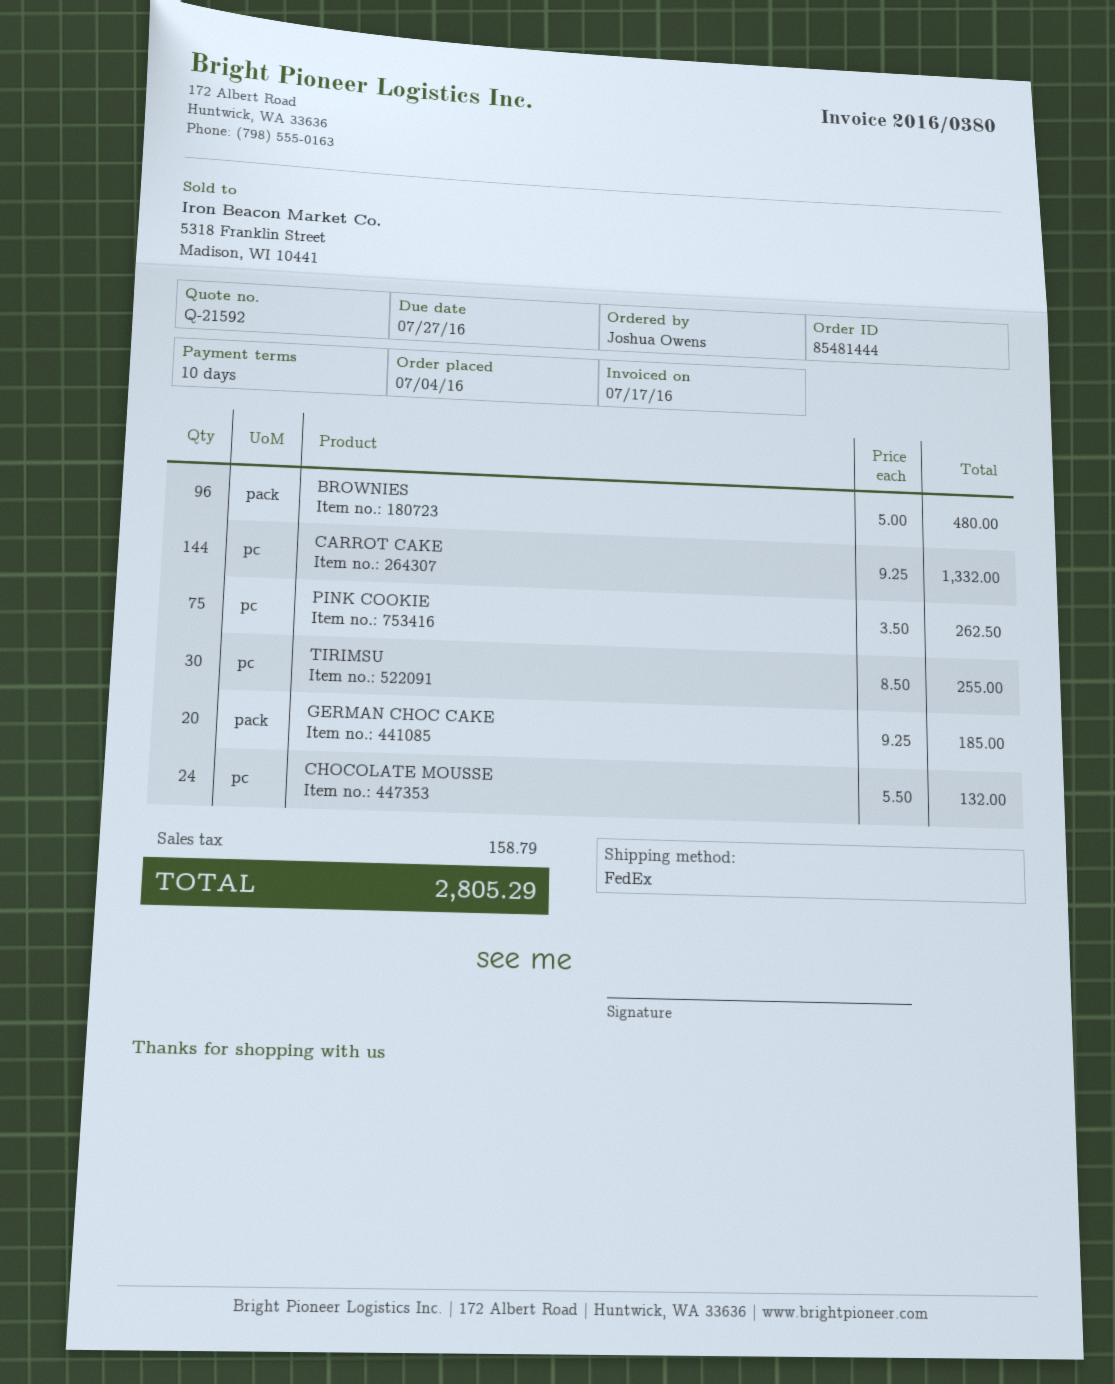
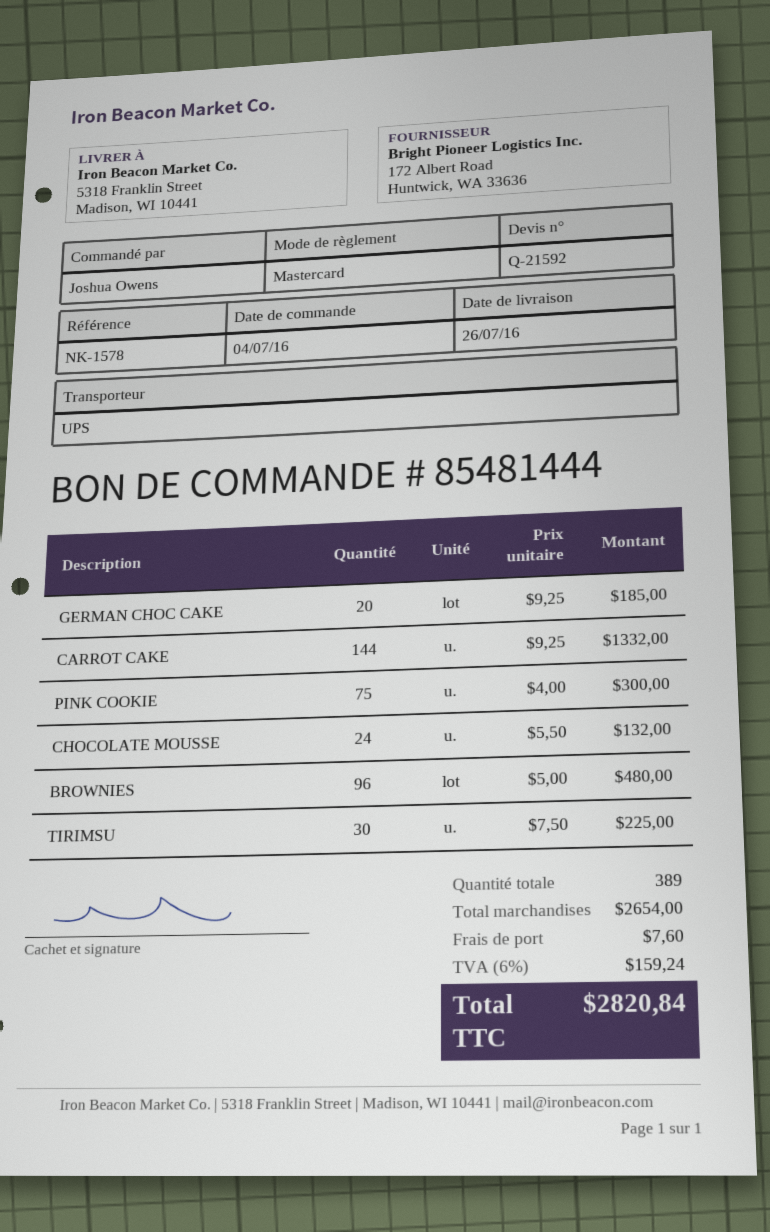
shipping method: FedEx -> UPS
PINK COOKIE: 75 x 3.50 = 262.50 -> 75 x 4.00 = 300.00
TIRIMSU: 30 x 8.50 = 255.00 -> 30 x 7.50 = 225.00
shipping: none -> 7.60
tax: 158.79 -> 159.24
total: 2805.29 -> 2820.84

───

#### What the task asks:
Your answer must be the full listing, word for word, minus any images.

#### Answer to this problem:
shipping method: FedEx -> UPS
PINK COOKIE: 75 x 3.50 = 262.50 -> 75 x 4.00 = 300.00
TIRIMSU: 30 x 8.50 = 255.00 -> 30 x 7.50 = 225.00
shipping: none -> 7.60
tax: 158.79 -> 159.24
total: 2805.29 -> 2820.84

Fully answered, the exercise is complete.